Thanks for your thoughts, Daniel. I've expanded into some more detail in
response below.

(Please excuse me re-ordering your message slightly in my reply. I should
re-order the points in the proposal too).

On 8 July 2010 10:45, Daniel Paull <[email protected]> wrote:
>
> On Jul 5, 2:52 pm, Alex North <[email protected]> wrote:
> >    http://www.waveprotocol.org/design-proposals.
>
> Hi Alex,
>
> Regarding the "OT insertion order design proposal", I do not see why
> this change would be necessary.  Perhaps I'm tainted by having worked
> with more general OT algorithms, but the order that results from
> concurrent inserts at the same location is arbitrary - the only
> requirement is that all sites need to agree on which order is chosen.
>

It is arbitrary to the protocol, yes. So given that, we want to pick an
ordering that is most useful and natural for developers and provides the
best behaviour for users of the applications like Wave for which we're using
the protocol.

I don't see why two users who both have operations that insert at the

same position "in flight" at the same time are surprised to see the

resulting inserts performed one order or the other.


> ... Why is it desirable for "offline work" to come after

the other operations?  The proposal seems to be trying to imply some

sort of temporal order to the concurrent operations - "later" inserts

appear "after" earlier inserts.  In the case of the offline work,

there is a good chance that the offline work was performed, in wall-

clock time, before the operations received by the server while the

client was offline.  Shouldn't the offline client therefore go first?
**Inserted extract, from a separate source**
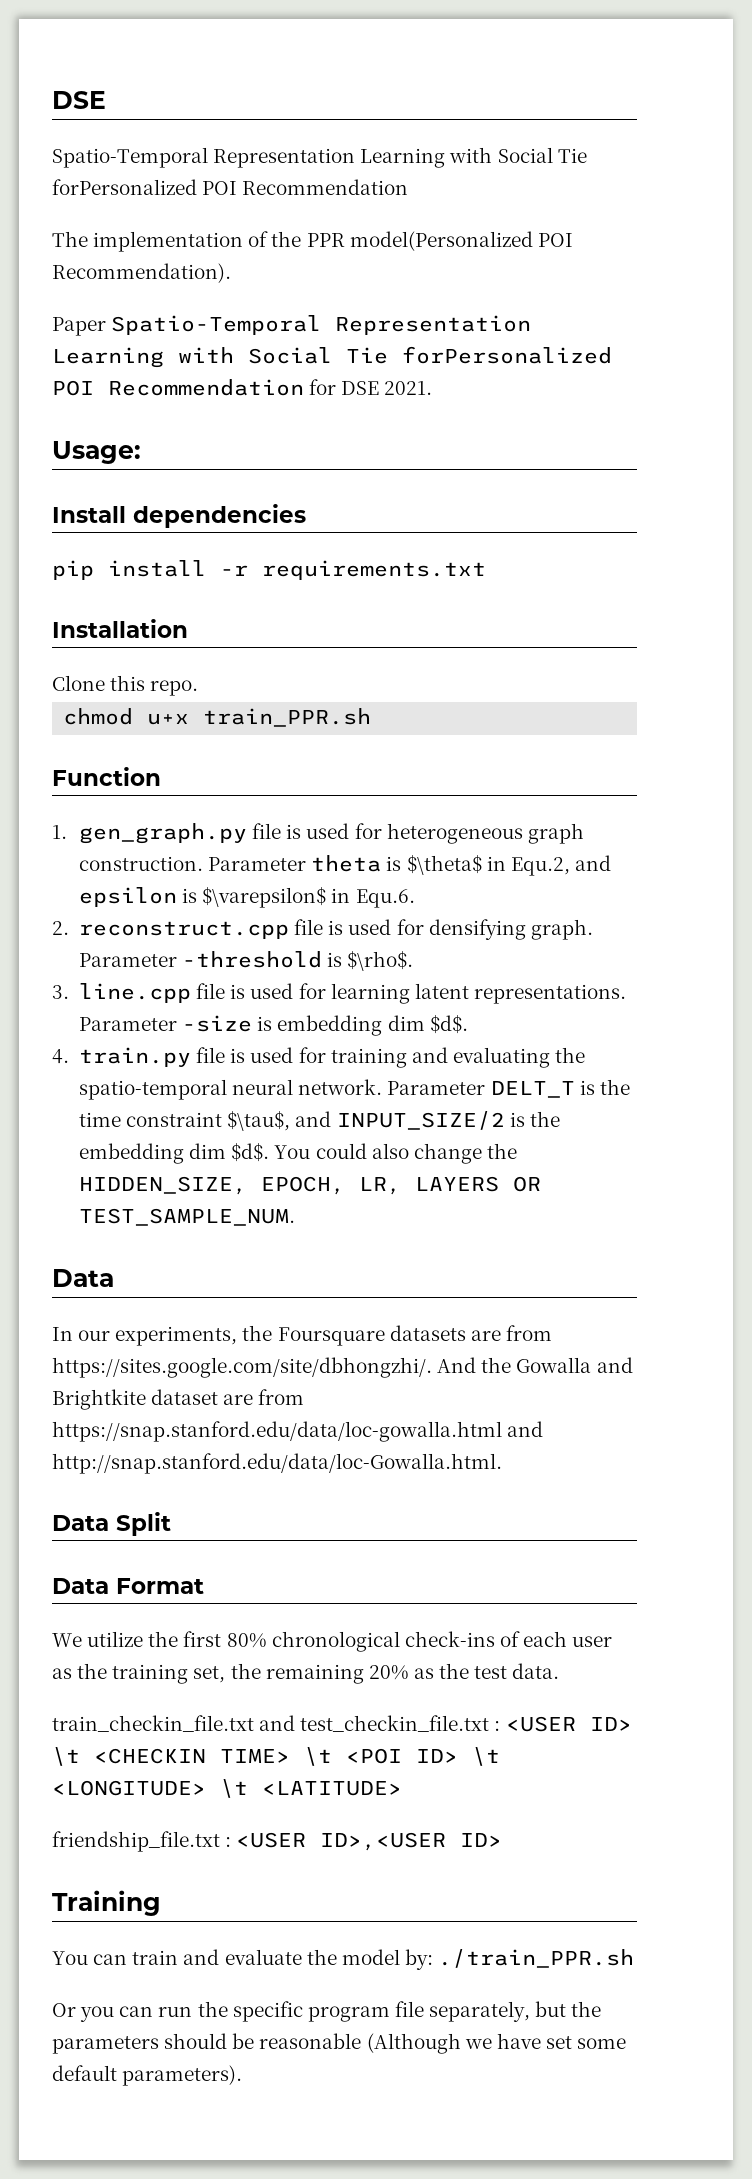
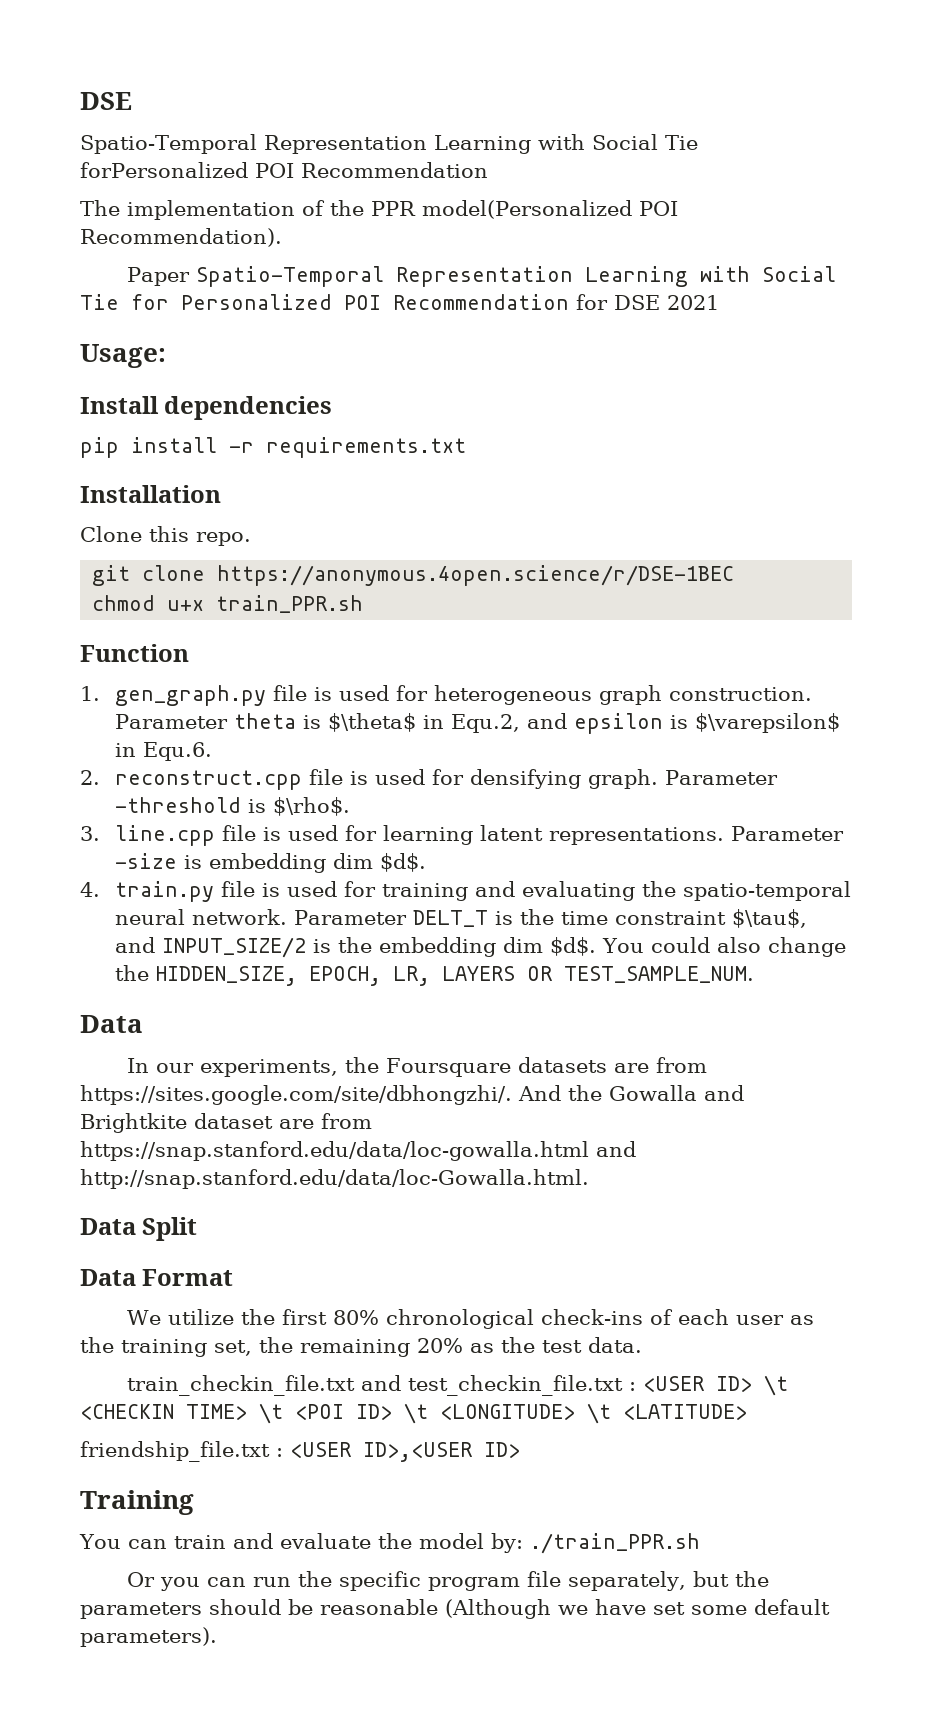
[402,346,612,364] forPersonalized -> [131,294,332,310] for Personalized
[384,381,433,395] 2021. -> [667,295,719,310] 2021
(199, 688) none -> [92,565,735,586] // git clone https://anonymous.4open.science/r/DSE-1BEC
It's advantageous for the document order of concurrent operations to match
the temporal order because that's what people (users) expect. People are
used to reading a document from top to bottom and having older content below
newer content. New blips appear below old blips in the same thread; new
replies to the same piece of content appear below old ones. It's arbitrary,
but in this case we can improve the user experience by putting later content
later.

For flaky/offline clients it's not so much the wall-clock time that's
relevant, but the context within which some content was written. When
content is inserted earlier in the document it may change the meaning of
later content. People assume that later (in the document) content was
written within the context of earlier content. Now clearly a malicious user
can always go and insert early content, but for the usual, well-behaved case
things turn out more naturally if content which appears later (in time)
appears later in the document.

Online users, not familiar with the semantics of OT, would be surprised to
see content logically inserted at the same place as some their own but
arriving later appear above it rather than below it. We should strive not to
surprise them, because (a) there's often more of them, as people just
watching the wave will observe that behaviour too, and (b) the situation is
not symmetric. Often the offline/flaky user *knows* that they are offline.
It's less surprising to them to see concurrent content appear somewhere odd.

An exemplary case of the oddness is appending blips to a thread in Google
Wave. If two users concurrently append blips then they appear in some order
and neither user is too surprised when it all happens within the space of a
second. But if one user is temporarily offline then when they return their
blip ends up above all blips created while they were offline. This is
unexpected to everyone observing and may unintentionally change the meaning
of existing blips.

This behaviour could be fixed if the conversation model was implemented
differently. As it is the structure of the conversation manifest mirrors the
logical structure of the conversation. The lists of blips that form each
thread are in top-down order and appending is modeled as as an insertion at
the end of the list

<thread>
  <blip id="first"/>
  <blip id="second"/>
</thread>

The concurrent behaviour could be fixed by reversing the order of the blips
and threads in the manifest, and that's what is meant by "last is first".
It's entirely my fault for not seeing this poor OT behaviour when designing
the structure. If I'd realised, it would probably be backwards. But I hope
you'll agree that that's an unnatural representation. Other developers
building their own structures are likely to make the same mistake. The
conversation manifest is not the only example, though for others (like tags)
the ordering is less user-critical. Development and debugging is much easier
when the data matches the conceptual model.

<thread>
  <blip id="second"/>
  <blip id="first"/>
</thread>

The proposal states, "The last-is-first interpretation means data
> structures need to be represented "backwards" in the document to have
> desired transform. To create a list, appending to the list would be
> implemented as inserting at position zero, like a stack."  I don't
> understand this at all.
>
> If I were building up a list by generating insert operations at
> position zero, I should see the most recently inserted item at
> position zero, not at the end of the list as you claim.  This is
> because subsequent operations are generated in the context of previous
> operations, and as such, they are not be considered concurrent and
> there is no collision of insertion points (this is basic causal order
> stuff).
>

With the current OT, a list with "append" as the primary mutator should be
represented backwards in the document, the first item last in the content,
with the logical append being an insert-at-zero. This is opposite to the
conceptual structure of the list where the first item appended is first in
top-to-bottom order.


> The classical approach is to use the site identifier to break the
> tie.  That is, there is a total order on sites and, say, the "lower"
> site goes first.
>

Luckily we don't need to do that, and can instead use temporal order at the
server to provide the most natural (for humans) ordering of content.

I hope that sheds some more light on the reasons we're behind this proposal.